To help I am copy and pasting Tonmann’s original article from the old site here. Unfortunately the excellent Images he had provided from his Scope are no longer available which really helped understand his points. Keep that in mind when reading.
Courtesy of Tonmann:
The gain for op amp and transistor circuits have nothing to do with the power supply, both are set by circuit components.
Distortion is where the output signal is not a faithful reproduction (but usually just a larger amplitude) of the input signal; while clipping can be considered as distortion, distortion is not necessarily clipping:
This is distortion in a transistor circuit which was done by reducing the base voltage. The input signal (green) is perfectly symmetrical above and below the 0V line, the output signal is not symmetrical – the positive going part of the signal is flattened and has a lower amplitude than the negative going part of the signal.
This is clipping in a transistor circuit which was done by increasing the gain of the transistor stage (bypass capacitor across the emitter resistor).
Notice that the signal peaks do not reach the power supply voltages (9V and 0V), this is due to the internal workings of the transistor.
I’ve put in the above information so you can see what I mean when I say that op amps don’t distort,at least not in the sense of the first diagram, but they do clip as in the second diagram.
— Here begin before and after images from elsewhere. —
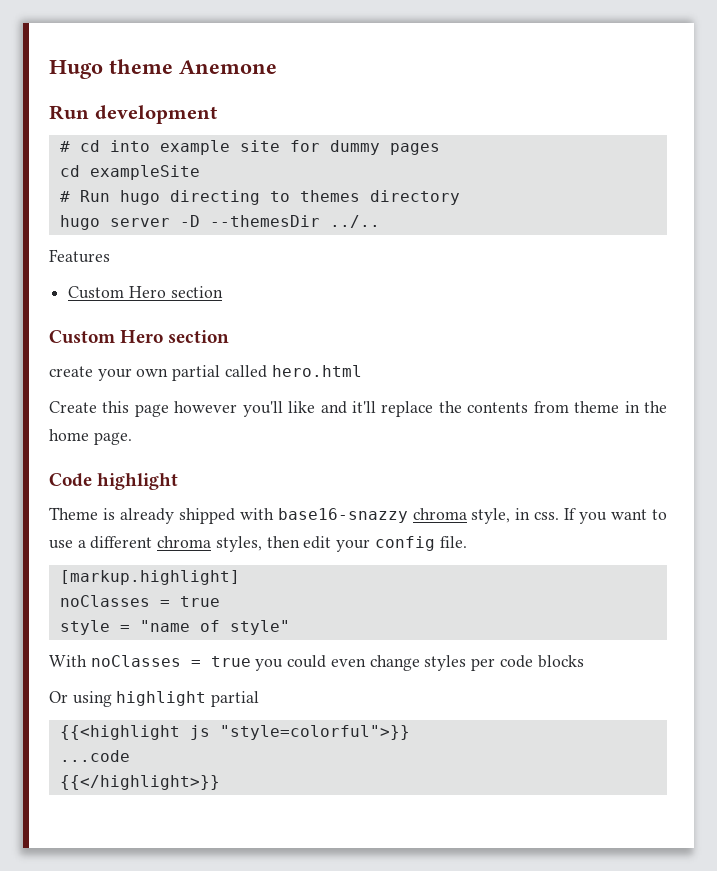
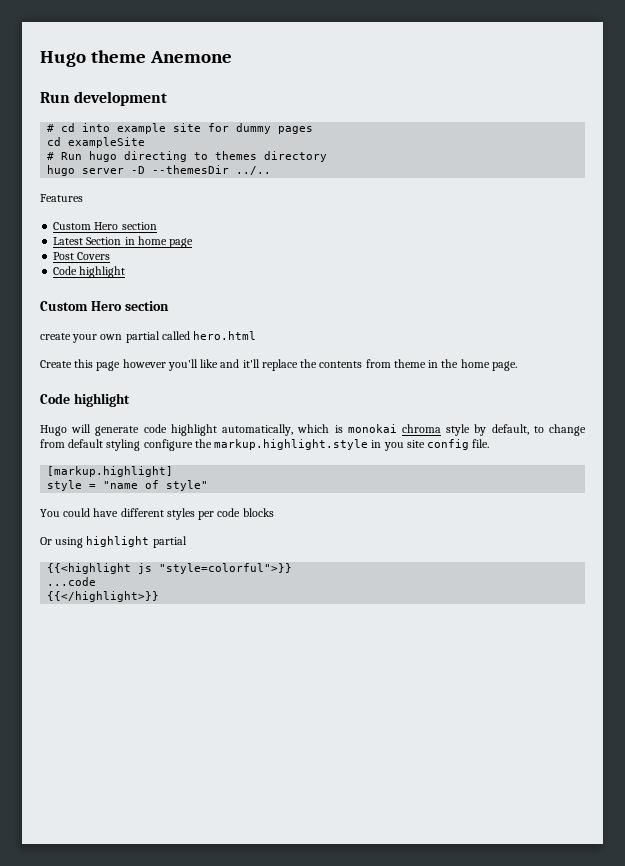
+ Latest Section in home page
+ Post Covers
+ Code highlight
- Theme is already shipped with base16-snazzy chroma style, in css. If you want to use a different chroma styles, then edit your config file.
+ Hugo will generate code highlight automatically, which is monokai chroma style by default, to change from default styling configure the markup.highlight.style in you site config file.
  [markup.highlight]
- noClasses = true
- With noClasses = true you could even change styles per code blocks
+ You could have different styles per code blocks

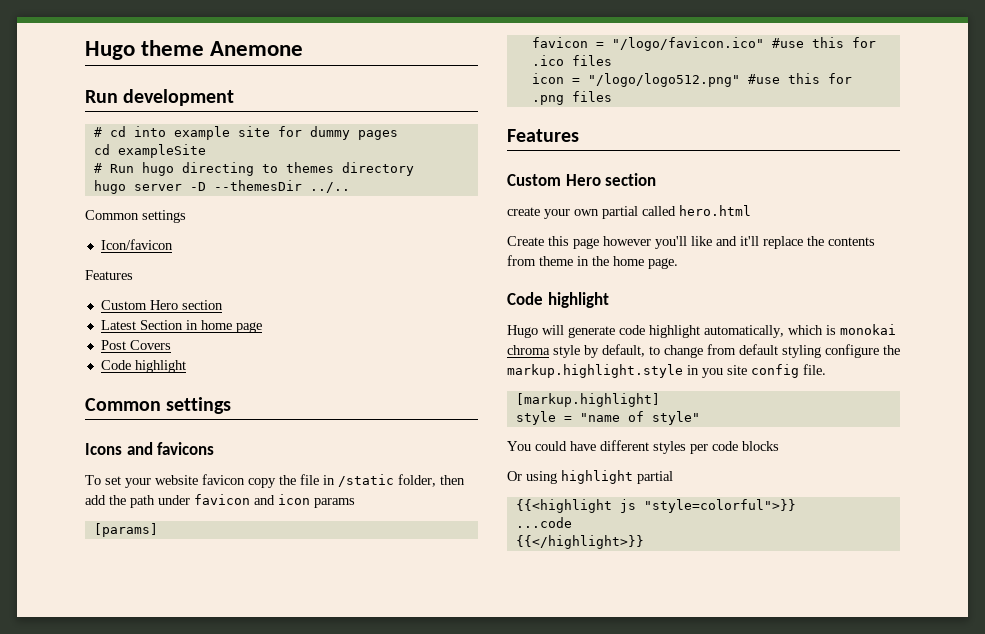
  hugo server -D --themesDir ../..
+ Common settings
+ Icon/favicon
  Post Covers
  Code highlight
+ Common settings
+ Icons and favicons
+ To set your website favicon copy the file in /static folder, then add the path under favicon and icon params
+ [params]
+ favicon = "/logo/favicon.ico" #use this for .ico files
+ icon = "/logo/logo512.png" #use this for .png files
+ Features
Of course you can make an op amp distort by adding extra components such as diodes to the circuit.
The level at which op amps clip is dependent on the power supply, consider the following diagram where the power supply is 9V with the output biased to 4.5V and a “standard” op amp is used:
Again notice that due to the internal workings of the op amp the signal never reaches the power supply rails (9V and 0V) but fall about 1.5V short.
Doing the simple math it should be plain to see that the maximum signal level before clipping occurs is about 3V.
If you increase the power supply the maximum signal level before clipping occurs also increases e.g. for a 12V supply you would get roughly a 4.5V signal.
A 3V signal is much too hot for guitar amplifiers or other effects pedals – why would any one want to increase the power supply to get a higher clip free signal when it would have to be attenuated by a larger amount to feed an amplifier?